*** Opening Record excerpts ***

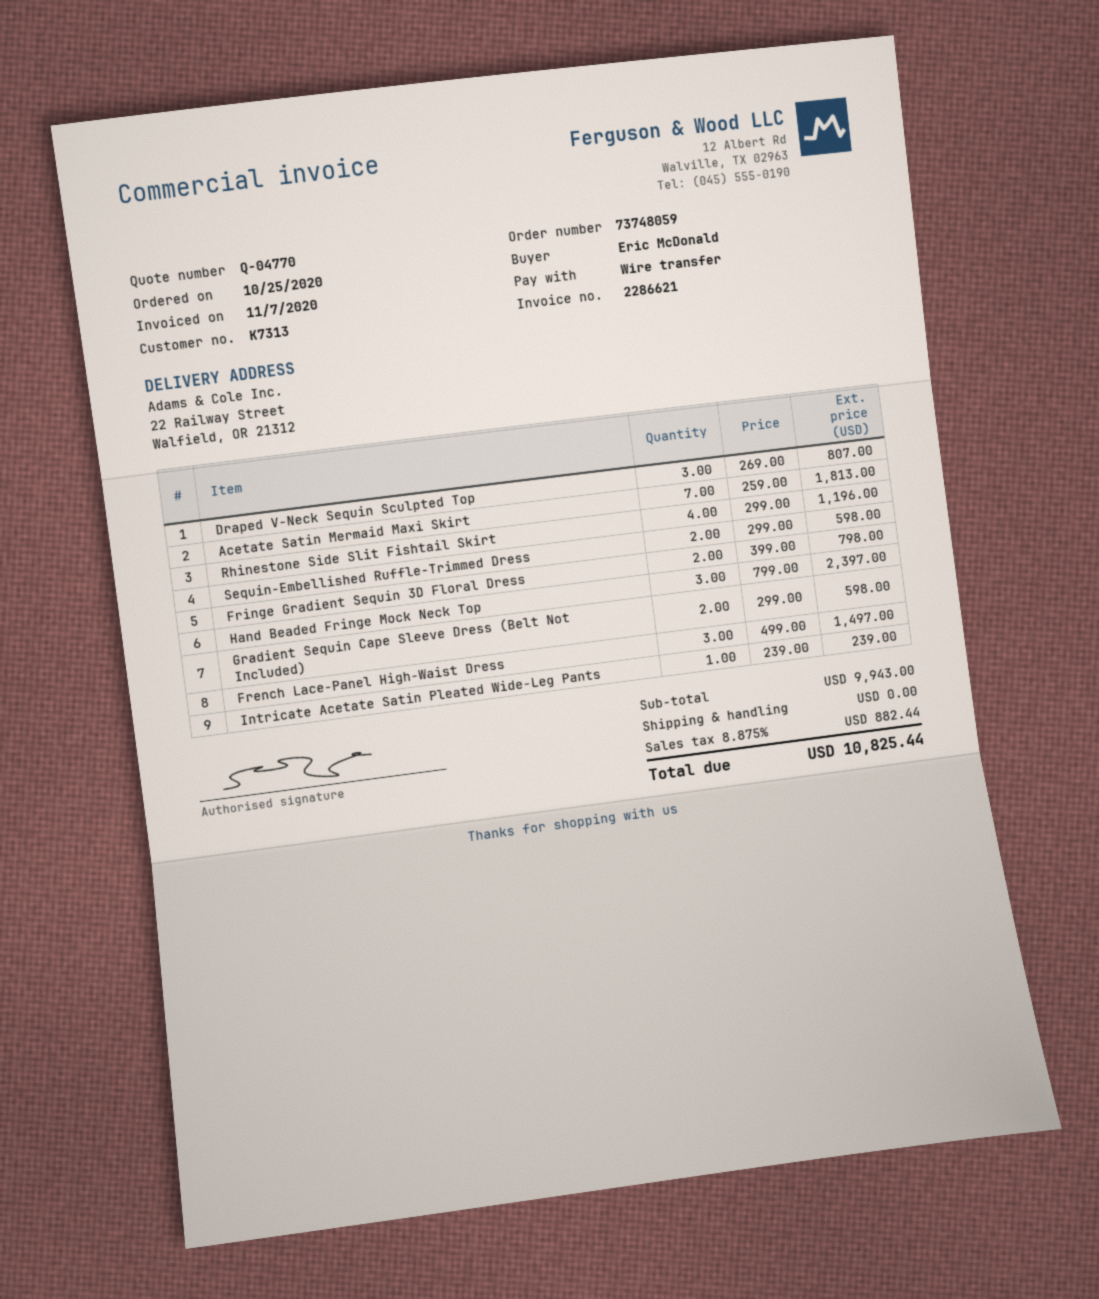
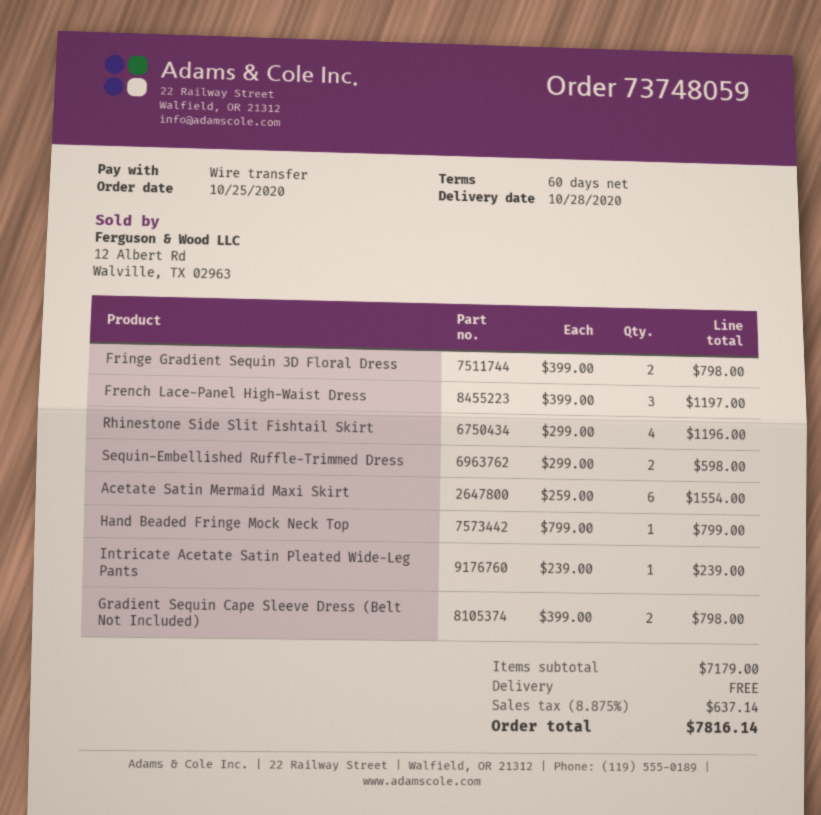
Draped V-Neck Sequin Sculpted Top: 3 x 269.00 = 807.00 -> none
Acetate Satin Mermaid Maxi Skirt: 7 x 259.00 = 1813.00 -> 6 x 259.00 = 1554.00
Hand Beaded Fringe Mock Neck Top: 3 x 799.00 = 2397.00 -> 1 x 799.00 = 799.00
Gradient Sequin Cape Sleeve Dress (Belt Not Included): 2 x 299.00 = 598.00 -> 2 x 399.00 = 798.00
French Lace-Panel High-Waist Dress: 3 x 499.00 = 1497.00 -> 3 x 399.00 = 1197.00
subtotal: 9943.00 -> 7179.00
tax: 8.875% = 882.44 -> 8.875% = 637.14
total: 10825.44 -> 7816.14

*** Closing Record excerpts ***

**Task details**
Considering only the data above, return the lines in which "Sequin" occurs.

**Result of this task**
Draped V-Neck Sequin Sculpted Top: 3 x 269.00 = 807.00 -> none
Gradient Sequin Cape Sleeve Dress (Belt Not Included): 2 x 299.00 = 598.00 -> 2 x 399.00 = 798.00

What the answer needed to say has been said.